Acute Angle Closure Incidence in a Large Countywide Safety Net Teleretinal Screening Program.
Tracy Z Lang, Benjamin Y Xu, Zhiwei Li, Sreenidhi Iyengar, Carl Kesselman, Jose-Luis Ambite, Kyle Bolo, Jiun Do, Brandon Wong, Lauren P Daskivich
Summary
AAC risk was less than 1 in 40 000 per dilation in a high-volume TDRS program serving a diverse safety net population, supporting the overall safety of dilation in this setting.
Abstract
IMPORTANCE
Pharmacologic pupillary dilation is vital for eye disease screening but is often avoided due to concerns about triggering acute angle closure (AAC), a sight-threatening ophthalmic emergency.
OBJECTIVE
To assess AAC incidence after dilation and validate the use of International Classification of Diseases (ICD) codes for identifying AAC cases. DESIGN, SETTING,
AND PARTICIPANTS
This retrospective cohort study used data from a primary care-based teleretinal diabetic retinopathy screening (TDRS) program. Eligible participants were Los Angeles County Department of Health Services patients who underwent teleretinal screening by dilated fundus photography between August 23, 2013, and March 1, 2024. Potential AAC cases were identified using ICD codes for angle closure, including AAC glaucoma, primary angle-closure glaucoma, and anatomical narrow angle, within 3 months of dilation. All urgent care, emergency department, and eye clinic encounters within the next calendar day after TDRS and encounters with Current Procedural Terminology codes for iridectomy/iridotomy or lens extraction within 14 calendar days of TDRS were also identified. Manual medical record review was conducted to verify AAC cases and extract clinical information. Data were analyzed from July 2024 to June 2025.
EXPOSURES
Dilation with tropicamide, 1.0%, or tropicamide, 0.5%.
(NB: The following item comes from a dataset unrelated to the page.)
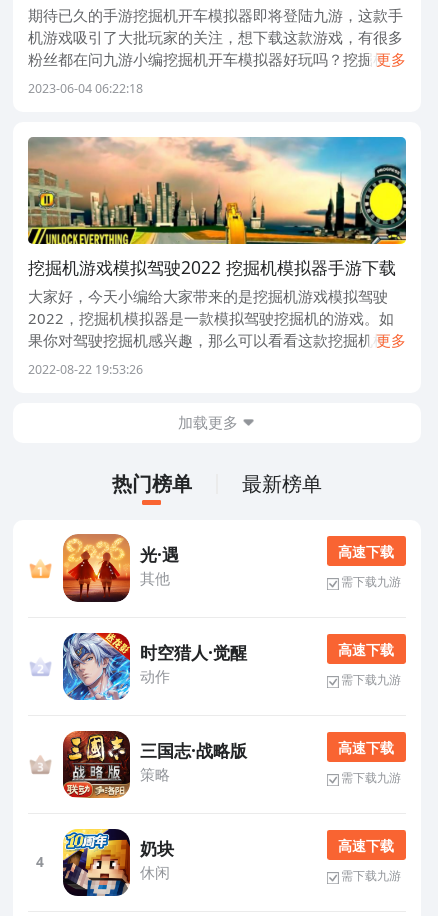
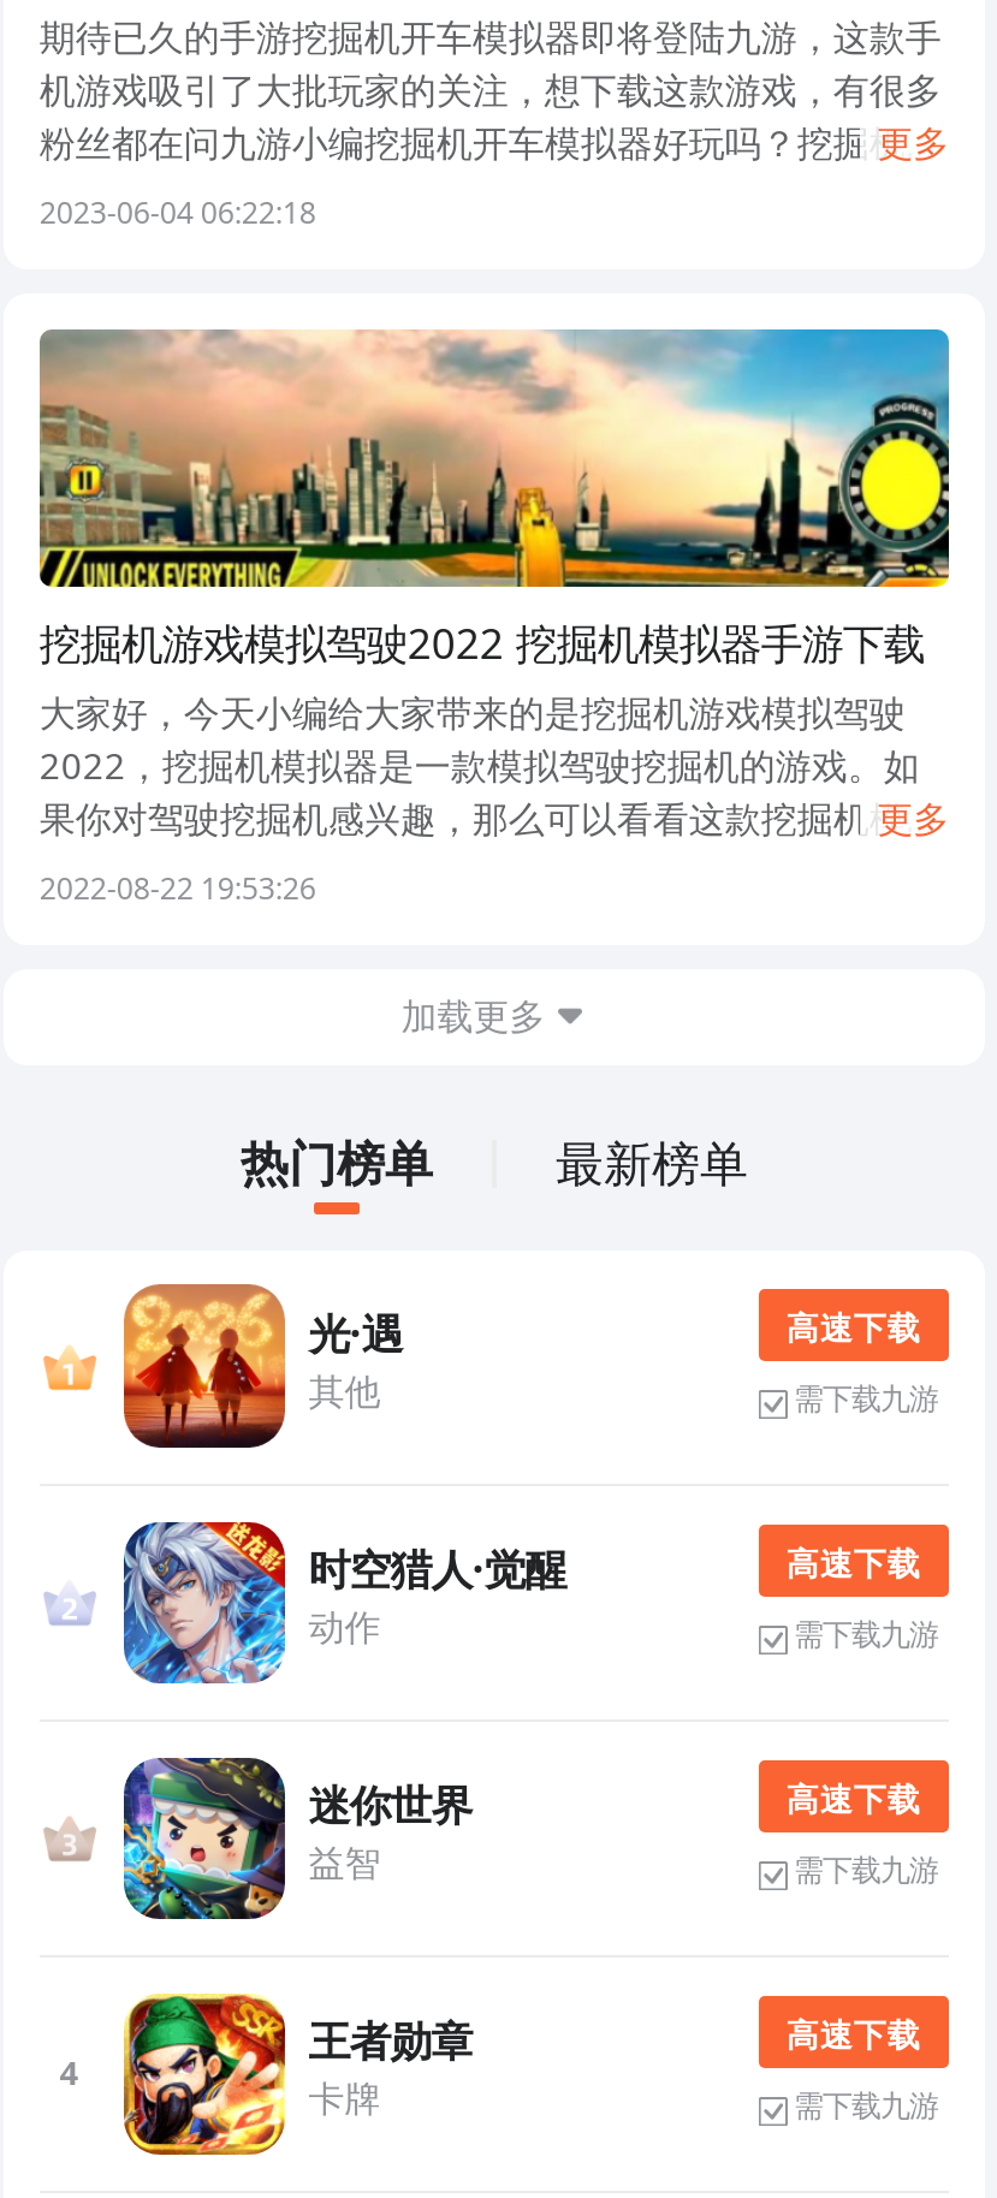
[62,730,247,799] [image] | 三国志·战略版 | 策略 -> [121,1756,472,1921] [image] | 迷你世界 | 益智
[62,828,174,897] [image] | 奶块 | 休闲 -> [121,1991,472,2157] [image] | 王者勋章 | 卡牌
MAIN OUTCOMES AND MEASURES
Cumulative incidence of AAC after dilation.
RESULTS
Of 84 008 included patients, 46 255 (55.1%) were female, and the mean (SD) age was 55.4 (10.7) years. There were a total of 168 796 dilations, with a mean (SD) of 2.01 (1.50) dilations per patient. Manual medical record review confirmed 4 AAC cases after dilation: 3 coded as AAC glaucoma and 1 as anatomical narrow angle. The AAC risk was 2.4 (95% CI, 0.05-4.69) per 100 000 dilations (0.002%) or 4.8 (95% CI, 0.10-9.43) per 100 000 patients (0.005%). All 4 AACs occurred in female patients, had narrow angles in the nonpresenting eye on gonioscopy, and presented within 1 day with AAC symptoms, including eye pain and blurry vision.
CONCLUSIONS AND RELEVANCE
AAC risk was less than 1 in 40 000 per dilation in a high-volume TDRS program serving a diverse safety net population, supporting the overall safety of dilation in this setting. Further discussion about AAC risk as a contraindication to dilation is warranted.